- [Your assignment]:
The result should be an exact copy of the entries below, free of pictures.

- [Supplied data]:

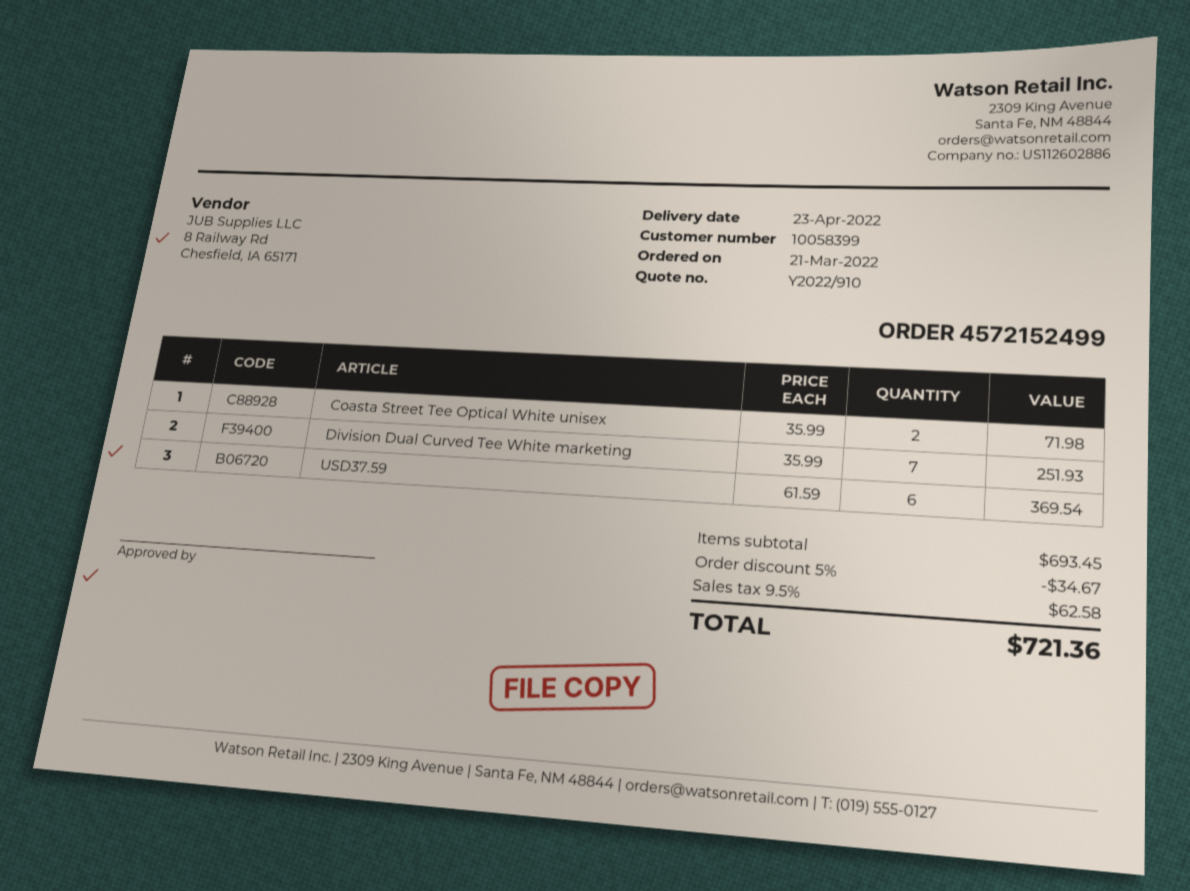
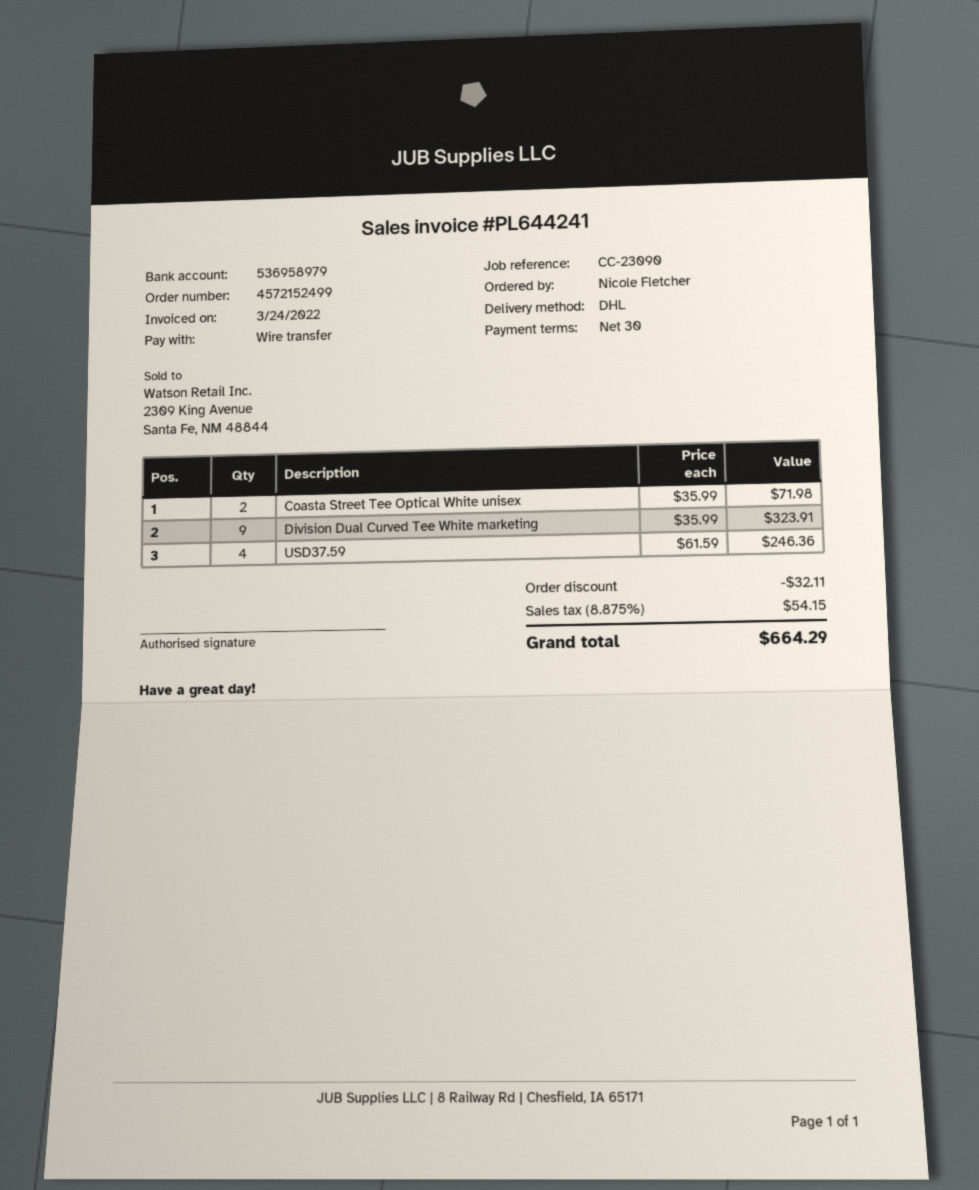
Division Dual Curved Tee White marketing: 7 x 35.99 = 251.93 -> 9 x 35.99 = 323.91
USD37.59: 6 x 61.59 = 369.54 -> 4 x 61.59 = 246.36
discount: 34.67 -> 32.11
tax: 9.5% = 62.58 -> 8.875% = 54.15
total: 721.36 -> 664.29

- [Response below]:
Division Dual Curved Tee White marketing: 7 x 35.99 = 251.93 -> 9 x 35.99 = 323.91
USD37.59: 6 x 61.59 = 369.54 -> 4 x 61.59 = 246.36
discount: 34.67 -> 32.11
tax: 9.5% = 62.58 -> 8.875% = 54.15
total: 721.36 -> 664.29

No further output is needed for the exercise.